§ Problem to work on:
Among these entries, how many lines have the string "style" in them? Only the number is needed.

§ Recorded information:
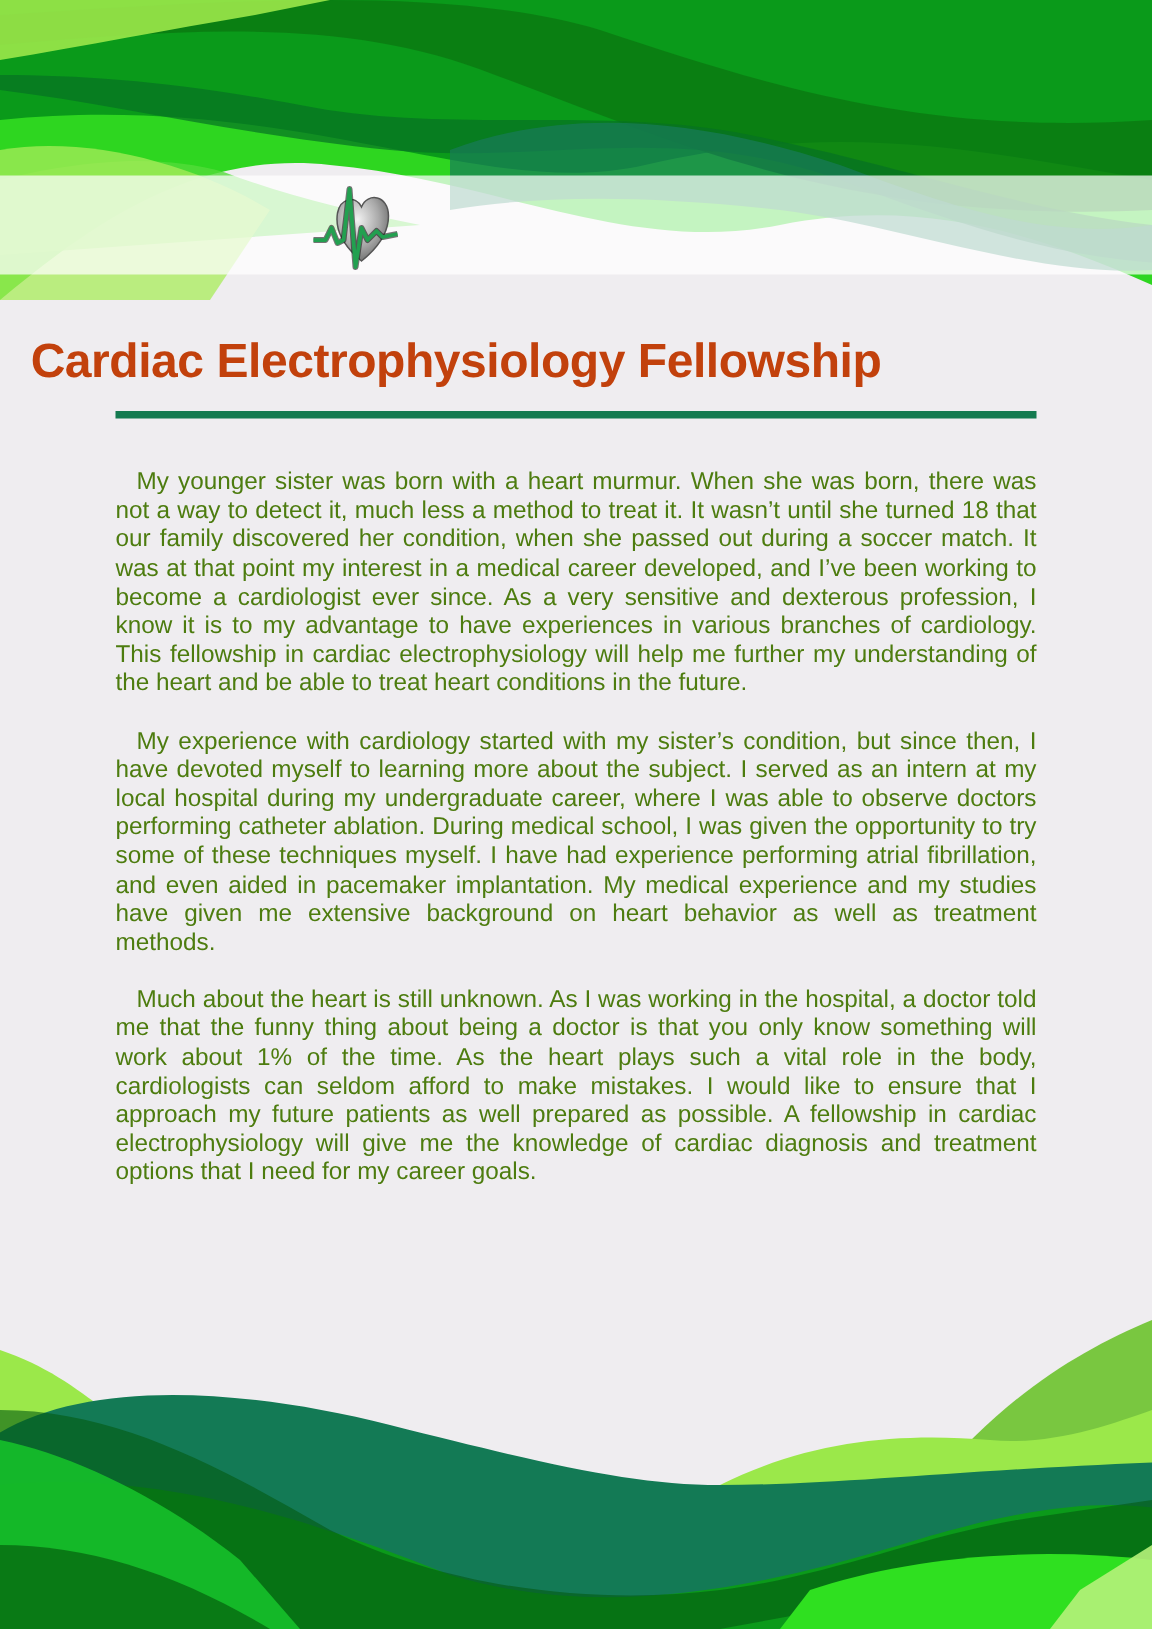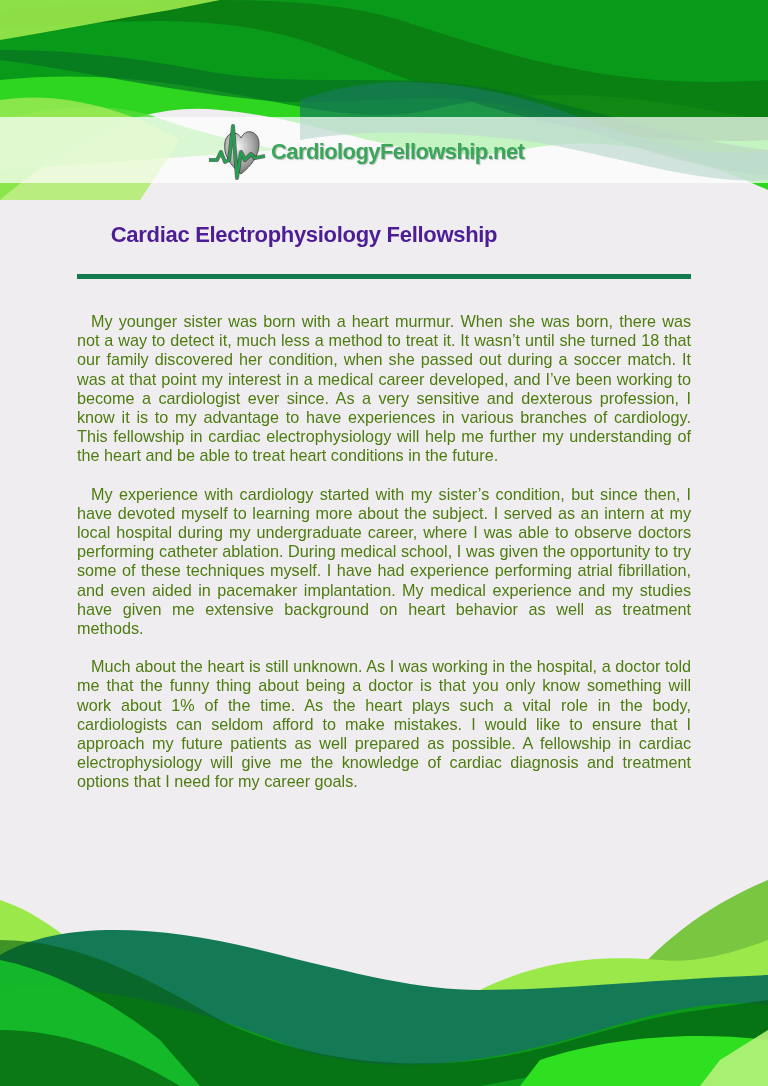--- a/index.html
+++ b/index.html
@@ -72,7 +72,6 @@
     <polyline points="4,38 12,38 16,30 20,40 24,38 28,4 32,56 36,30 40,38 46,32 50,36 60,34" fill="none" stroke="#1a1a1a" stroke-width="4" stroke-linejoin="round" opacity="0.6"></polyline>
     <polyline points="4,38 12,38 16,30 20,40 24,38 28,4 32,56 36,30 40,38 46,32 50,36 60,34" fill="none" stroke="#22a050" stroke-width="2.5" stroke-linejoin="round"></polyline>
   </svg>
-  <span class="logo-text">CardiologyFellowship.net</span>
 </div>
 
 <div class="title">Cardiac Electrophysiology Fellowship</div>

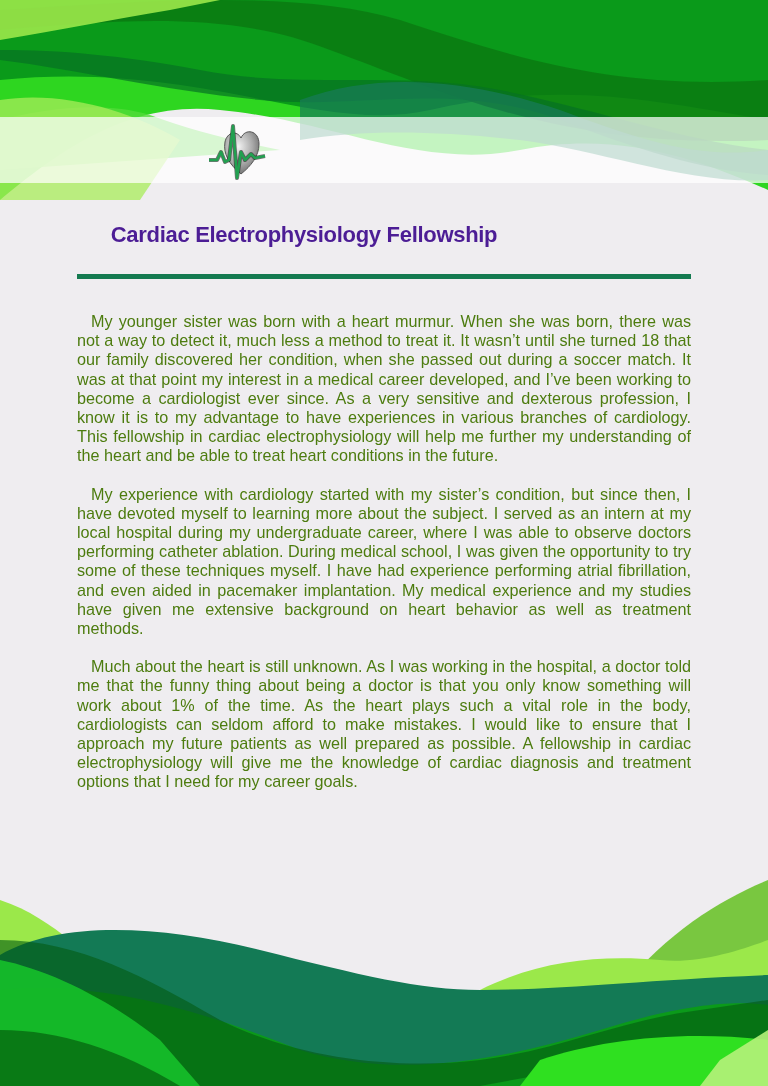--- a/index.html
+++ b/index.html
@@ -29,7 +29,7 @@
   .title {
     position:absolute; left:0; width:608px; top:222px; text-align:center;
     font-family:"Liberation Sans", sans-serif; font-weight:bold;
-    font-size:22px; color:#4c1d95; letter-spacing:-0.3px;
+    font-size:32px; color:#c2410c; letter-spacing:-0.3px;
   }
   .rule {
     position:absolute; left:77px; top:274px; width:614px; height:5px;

==

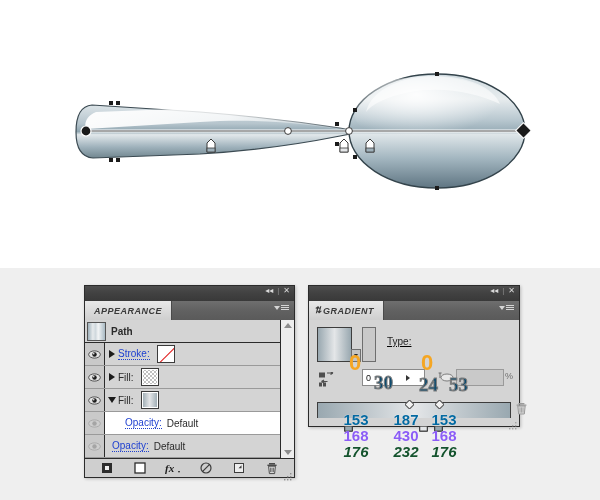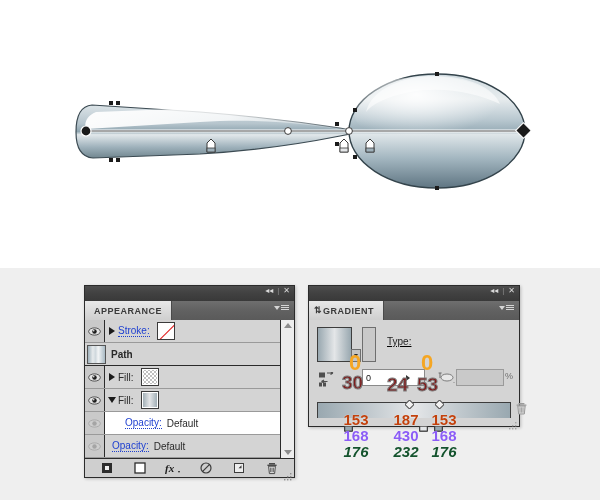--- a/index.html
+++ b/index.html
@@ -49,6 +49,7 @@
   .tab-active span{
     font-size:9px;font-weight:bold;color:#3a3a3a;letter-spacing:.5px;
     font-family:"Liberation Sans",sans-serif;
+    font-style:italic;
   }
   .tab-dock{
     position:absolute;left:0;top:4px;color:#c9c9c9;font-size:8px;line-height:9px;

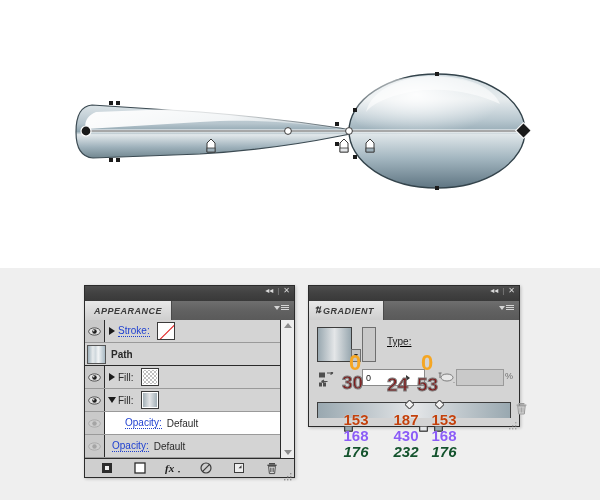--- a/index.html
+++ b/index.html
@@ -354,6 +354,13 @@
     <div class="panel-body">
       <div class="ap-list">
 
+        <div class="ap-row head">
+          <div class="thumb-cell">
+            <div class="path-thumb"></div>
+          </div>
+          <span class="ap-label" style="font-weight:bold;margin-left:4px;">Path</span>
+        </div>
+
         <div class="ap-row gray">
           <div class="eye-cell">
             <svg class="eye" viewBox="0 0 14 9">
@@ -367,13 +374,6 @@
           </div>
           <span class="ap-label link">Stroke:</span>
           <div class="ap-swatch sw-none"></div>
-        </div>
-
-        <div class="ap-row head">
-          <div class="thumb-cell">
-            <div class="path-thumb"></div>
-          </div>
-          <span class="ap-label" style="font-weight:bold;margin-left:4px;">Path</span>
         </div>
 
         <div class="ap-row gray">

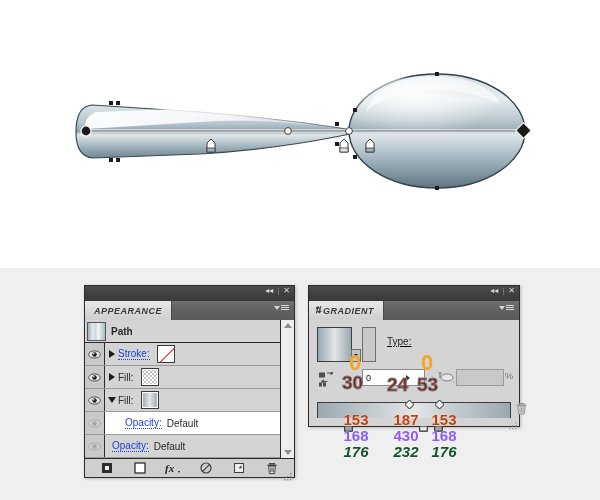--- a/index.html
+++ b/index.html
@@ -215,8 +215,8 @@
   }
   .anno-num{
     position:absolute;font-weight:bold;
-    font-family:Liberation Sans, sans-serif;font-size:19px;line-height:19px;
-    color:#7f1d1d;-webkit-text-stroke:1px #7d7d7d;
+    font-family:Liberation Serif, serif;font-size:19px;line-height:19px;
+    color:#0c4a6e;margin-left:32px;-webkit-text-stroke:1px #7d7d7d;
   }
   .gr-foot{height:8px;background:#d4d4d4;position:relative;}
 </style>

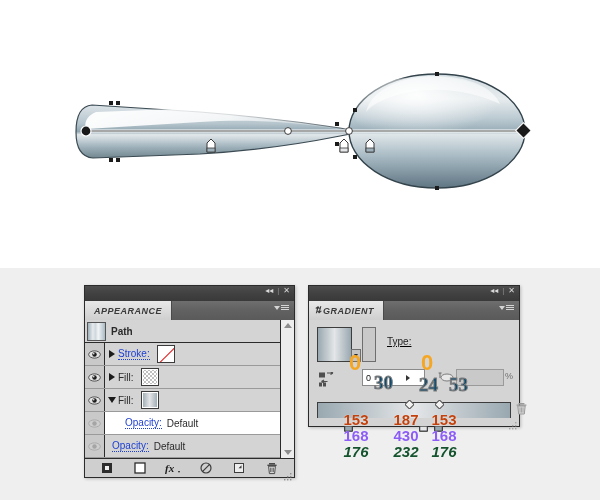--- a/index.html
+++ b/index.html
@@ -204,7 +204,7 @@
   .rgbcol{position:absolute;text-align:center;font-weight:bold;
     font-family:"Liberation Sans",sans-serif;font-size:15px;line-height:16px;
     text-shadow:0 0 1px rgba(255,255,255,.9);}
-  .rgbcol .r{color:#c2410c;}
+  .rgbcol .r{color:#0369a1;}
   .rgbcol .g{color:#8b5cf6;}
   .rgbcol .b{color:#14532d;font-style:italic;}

§ Written response:
5